Binnen ons Staatsbestel ingevolge artikel 99 berust de uitvoerende Macht bij de President. Op grond van deze executieve bevoegdheden in de Grondwet van 1987 was het noodzakelijk om de vormgeving van wettelijke regelingen, Staats- en Bestuursbesluiten te herzien en werd nader geregeld in S.B. 1996 no. 54. Hierin is verder geregeld de rechtsfiguur o.a. van een Presidentieel-Besluit, een resolutie, een beschikking, een bestuursbesluit, een wet in formele zin en een wet in materiële zin.

Alle hierboven genoemde besluiten van de regering hebben rechtsgevolgen voor zover ze afkomstig zijn van het bevoegde gezag. Dat de resolutie geen wet is laat onverlet de rechtsgevolgen ervan. De legaliteit vindt zijn grondslag in de bevoegdheid van de afgever. De term regeringsbesluit is nergens gecodificeerd.

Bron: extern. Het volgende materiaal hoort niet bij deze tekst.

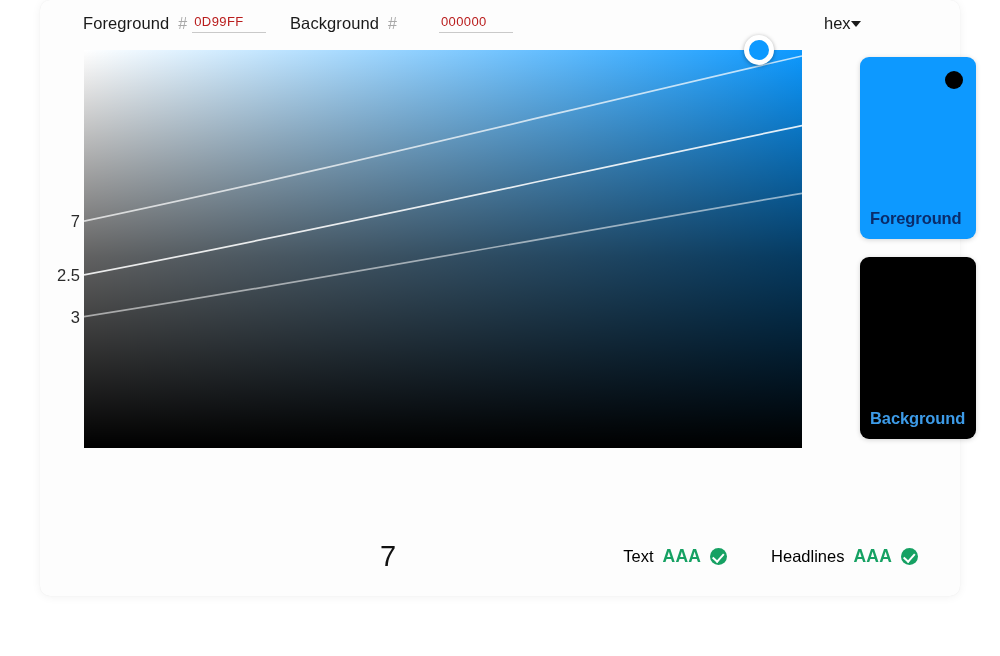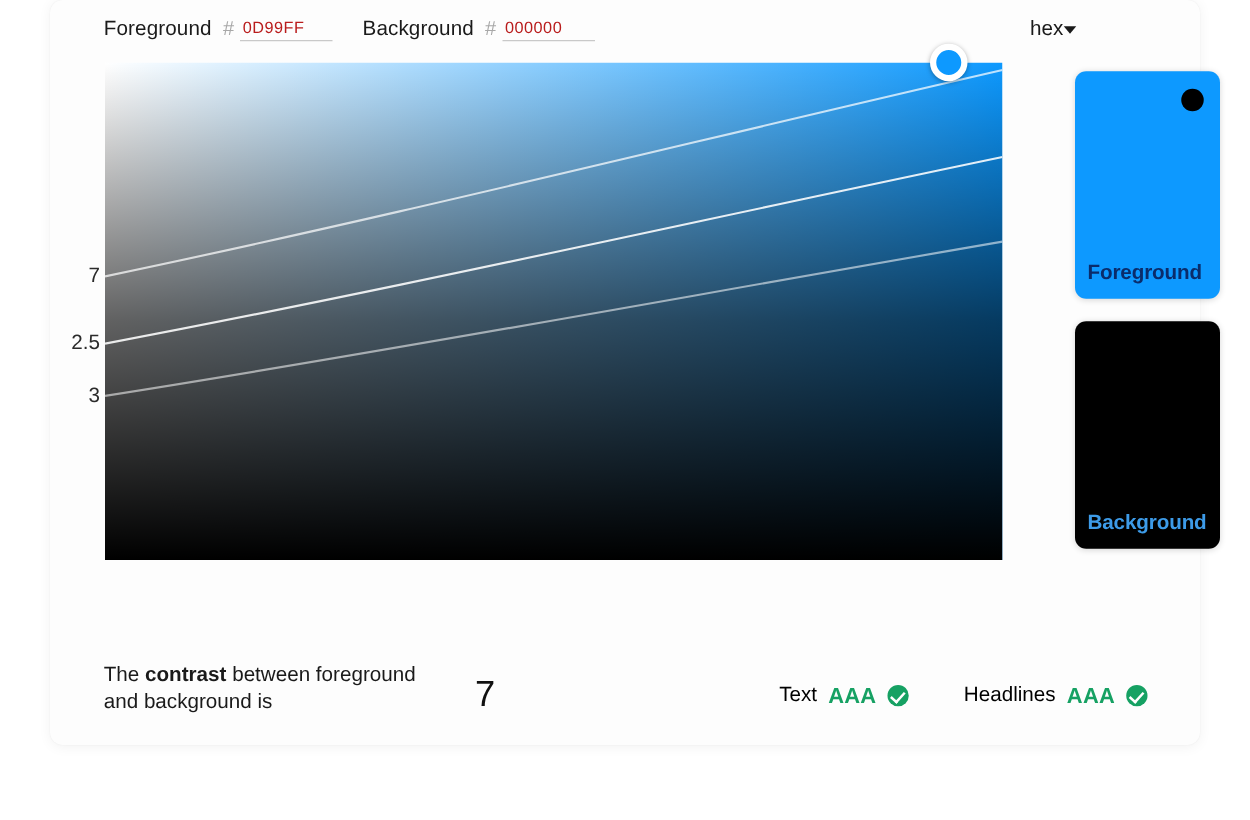--- a/index.html
+++ b/index.html
@@ -73,7 +73,7 @@
     letter-spacing: 0.4px;
   }
   .hex-input.fg { width: 74px; }
-  .hex-input.bg { width: 74px; }
+  .hex-input.bg { width: 74px; margin-left: 37px; }
 
   .fg-group { position: absolute; left: 43px; top: 14px; }
   .bg-group { position: absolute; left: 250px; top: 14px; }

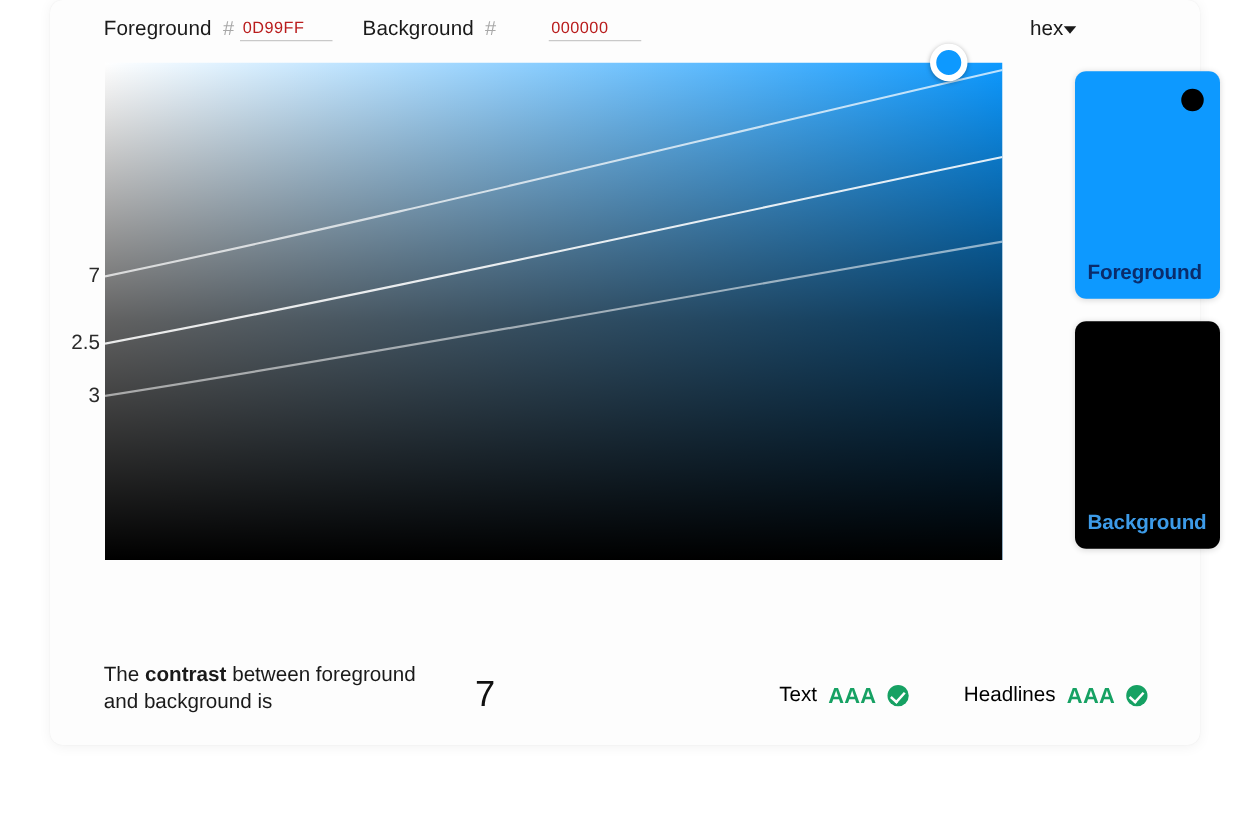--- a/index.html
+++ b/index.html
@@ -360,9 +360,6 @@
 
 
     <div class="footer">
-      <div class="contrast-text">
-        <span>The </span><b>contrast</b><span> between foreground and background is</span>
-      </div>
       <div class="contrast-value">7</div>
 
       <div class="ratings" id="ratings">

“Recht en waarheid maken vrij”
Hoewel ik geen strafrechtdeskundige ben, weet ik wel uit mijn studietijd bestuurswetenschappen, dat het monopolie van vervolging bij het O.M. ligt, maar ook dat de rechter uitsluitend beslist op de grondslag der tenlastelegging.
In deze duistere zaak waaruit van zowel het binnenland als buitenland getracht wordt deze te beïnvloeden, is meer dan overtuigend uit haar geschiedenis bewezen, dat het een politiek beladen proces is geworden. Daarom is het de plicht van de Staat om binnen de staatsorganen en het wettelijk kader, voor rust en veiligheid te zorgen en daarvoor zijn alle middelen geoorloofd.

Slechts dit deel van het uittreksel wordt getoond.